Some tax credit specialists say that coastal states have an unfair advantage over other regions where the need for this type of housing is just as pressing. In the Midwest, for example, the going price for a dollar’s worth of tax credits is about 70 cents or so, with some metropolitan areas getting 80 cents, Mr. Logue said. In New York, by contrast, Capital One Bank is paying 97 cents on the dollar for about $29 million worth of tax credits for Sugar Hill, an ambitious project that will replace a former garage on 155th Street between Saint Nicholas Avenue and Saint Nicholas Place in Harlem. Just two years ago, though, a dollar’s worth of tax credits in New York was selling for about 20 cents less, said William Traylor, the president of Richman Housing Resources, a New York-based division of the Richman Group of Greenwich, Conn., which brought together Capital One Bank and the Sugar Hill developer, Broadway Housing Communities.
Mr. Copeman attributed the differential today in tax credit prices from one region to another to “the unintended, perverse consequences” of the Community Reinvestment Act, despite what he said was a need for five million more units in all 50 states. He said banks generally did not make these investments in places where they had no depositors.

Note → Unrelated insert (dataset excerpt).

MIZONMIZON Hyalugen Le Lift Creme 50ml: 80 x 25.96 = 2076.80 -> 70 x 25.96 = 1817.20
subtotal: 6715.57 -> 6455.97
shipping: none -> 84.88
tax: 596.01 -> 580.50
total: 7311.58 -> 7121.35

Joe Hagan, the president and chief executive of the National Equity Fund, a nonprofit organization based in Chicago that raised $800 million in tax credit equity last year, said he favored a regional approach so that a financial institution with branches only in New York could fulfill its community reinvestment duty in Albany.

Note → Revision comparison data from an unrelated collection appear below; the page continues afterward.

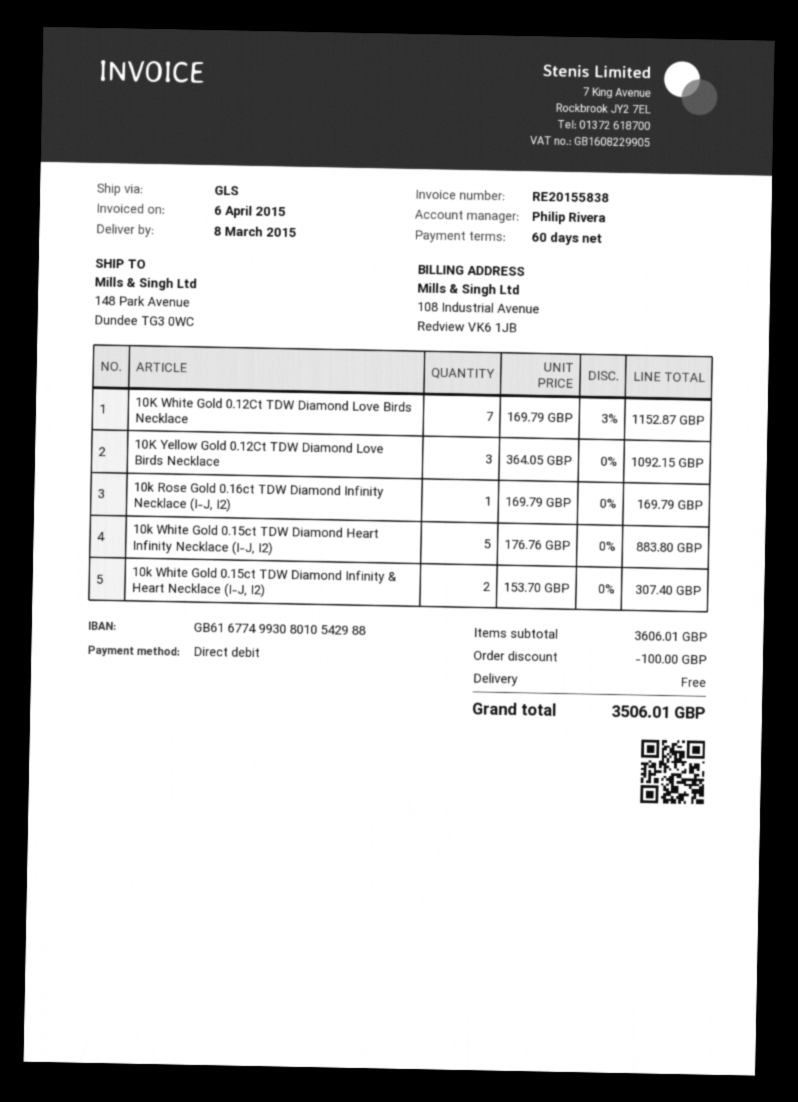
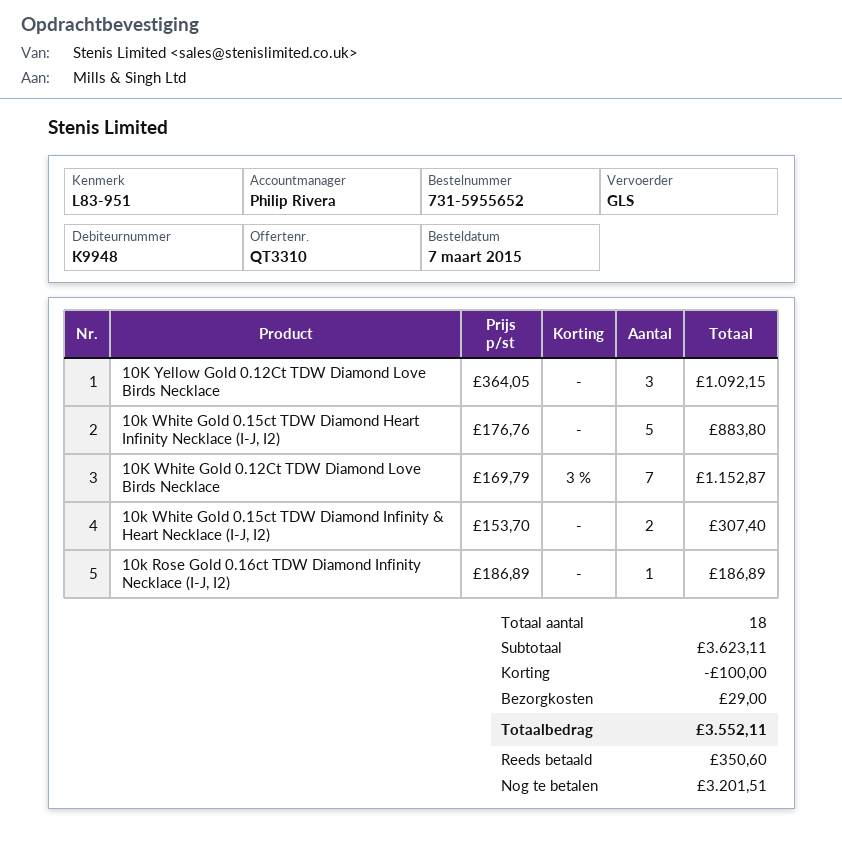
10k Rose Gold 0.16ct TDW Diamond Infinity Necklace (I-J, I2): 1 x 169.79 = 169.79 -> 1 x 186.89 = 186.89
subtotal: 3606.01 -> 3623.11
shipping: 0.00 -> 29.00
total: 3506.01 -> 3552.11

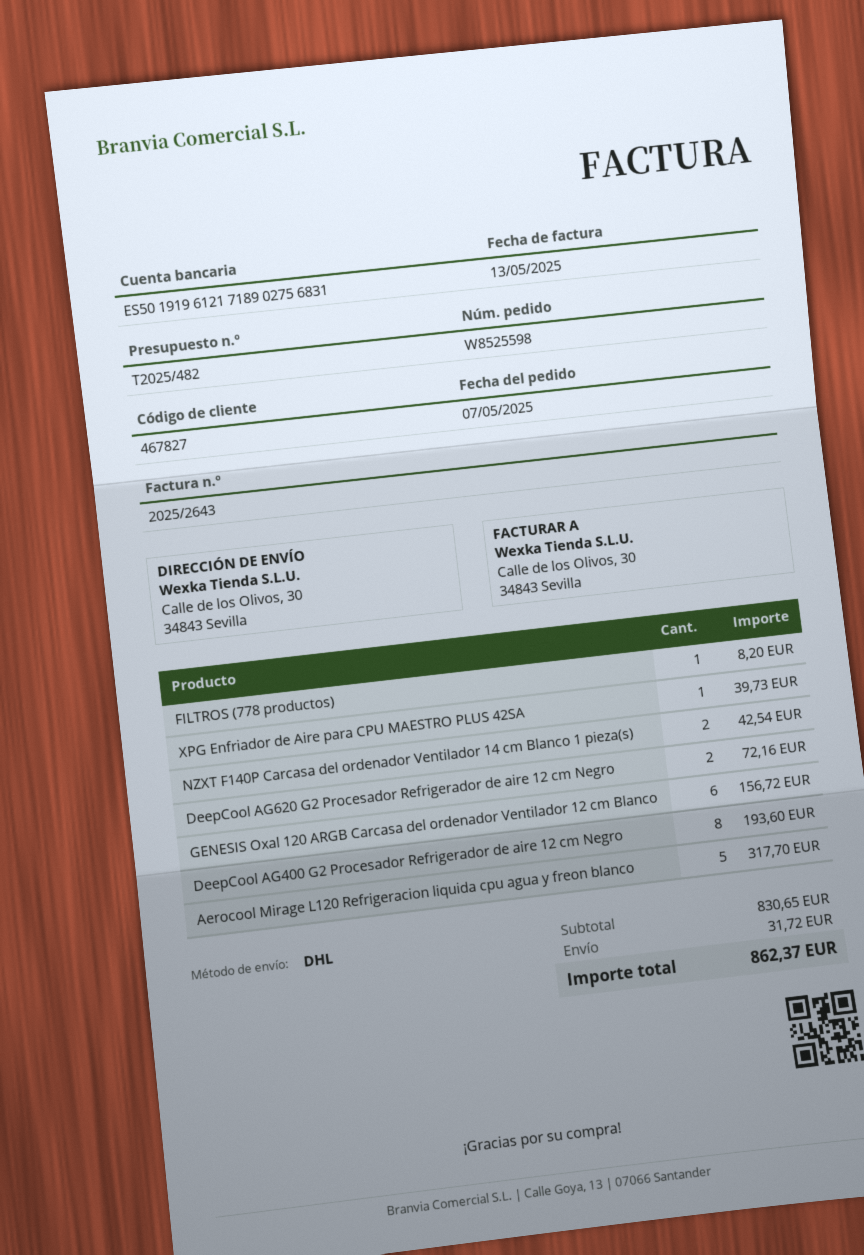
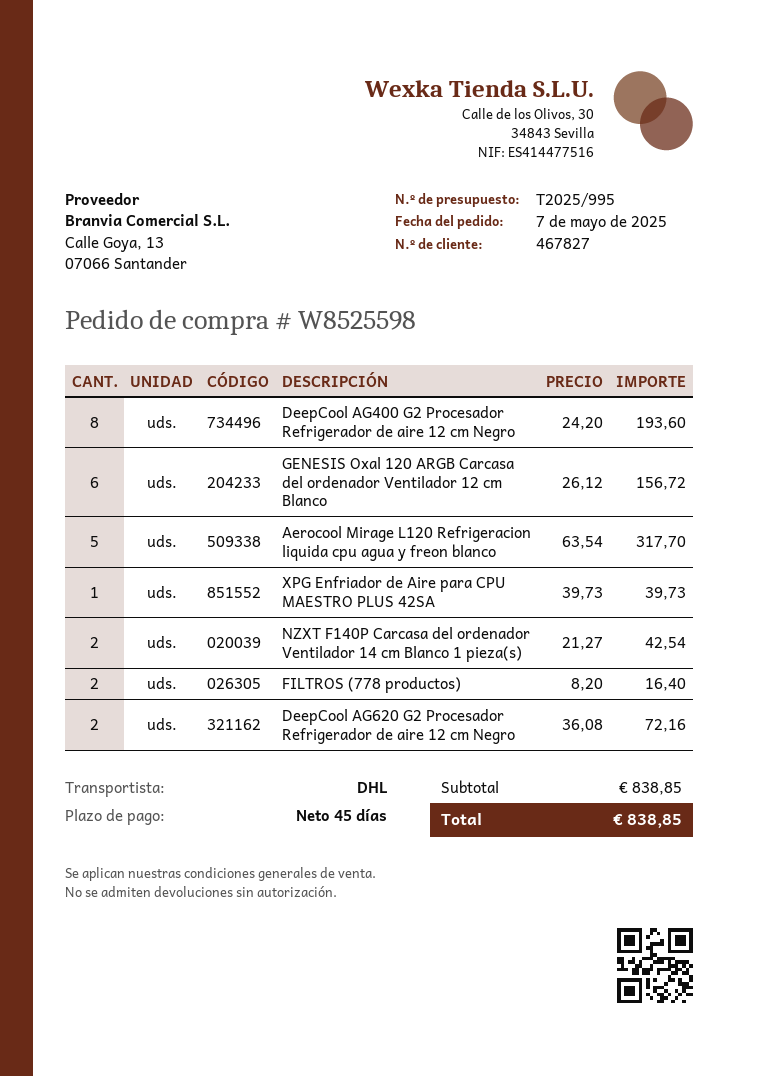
quote number: T2025/482 -> T2025/995
FILTROS (778 productos): 1 for 8.20 -> 2 for 16.40
subtotal: 830.65 -> 838.85
shipping: 31.72 -> none
total: 862.37 -> 838.85

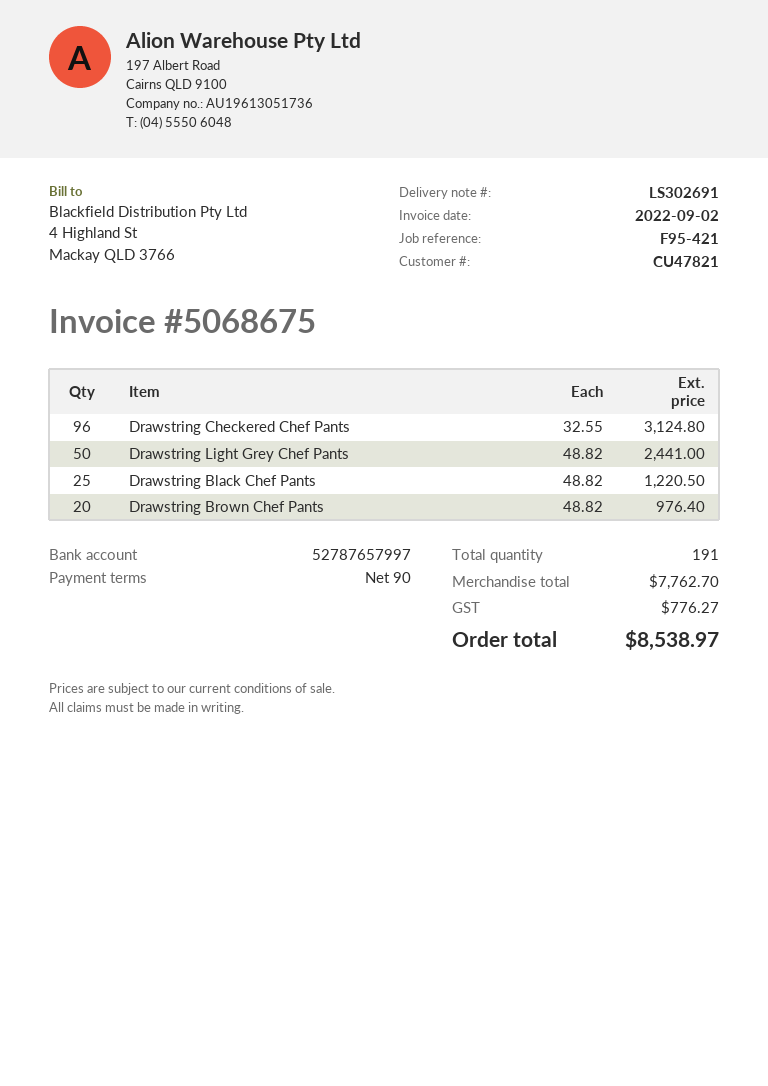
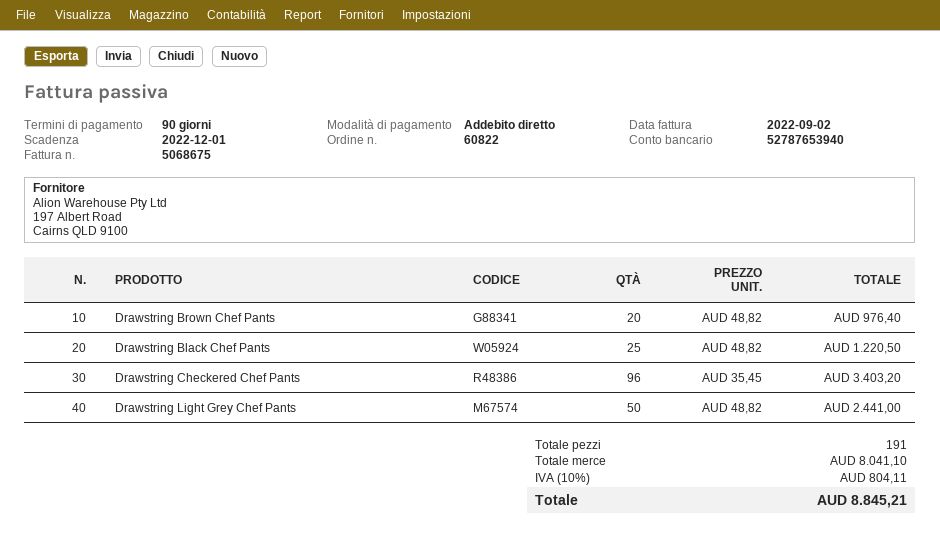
bank account: 52787657997 -> 52787653940
Drawstring Checkered Chef Pants: 96 x 32.55 = 3124.80 -> 96 x 35.45 = 3403.20
subtotal: 7762.70 -> 8041.10
tax: 776.27 -> 804.11
total: 8538.97 -> 8845.21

A second reason for the spread in tax credit prices is the perceived risk in communities where market-rate housing has declined in value. Tax credits are forfeited if a foreclosure occurs.
But demand is so high in New York that the 124 units at Sugar Hill will be allocated by lottery. A three-bedroom apartment at Sugar Hill will rent for about $1,200, less than half of market rent, Broadway Housing officials said. About 5,000 applications are expected, they said.
Perched on the promontory known as Coogan’s Bluff, near where the old New York Giants played baseball at the Polo Grounds, the $73 million Sugar Hill development will also include a children’s museum named for the Harlem artist Faith Ringgold, and education and other services for the low-income residents and the surrounding neighborhood. By augmenting housing with services, “we can serve more families than can be accommodated in a residential development,” said Ellen Baxter, the executive director of Broadway Housing, a nonprofit organization that has redeveloped six other buildings in Harlem.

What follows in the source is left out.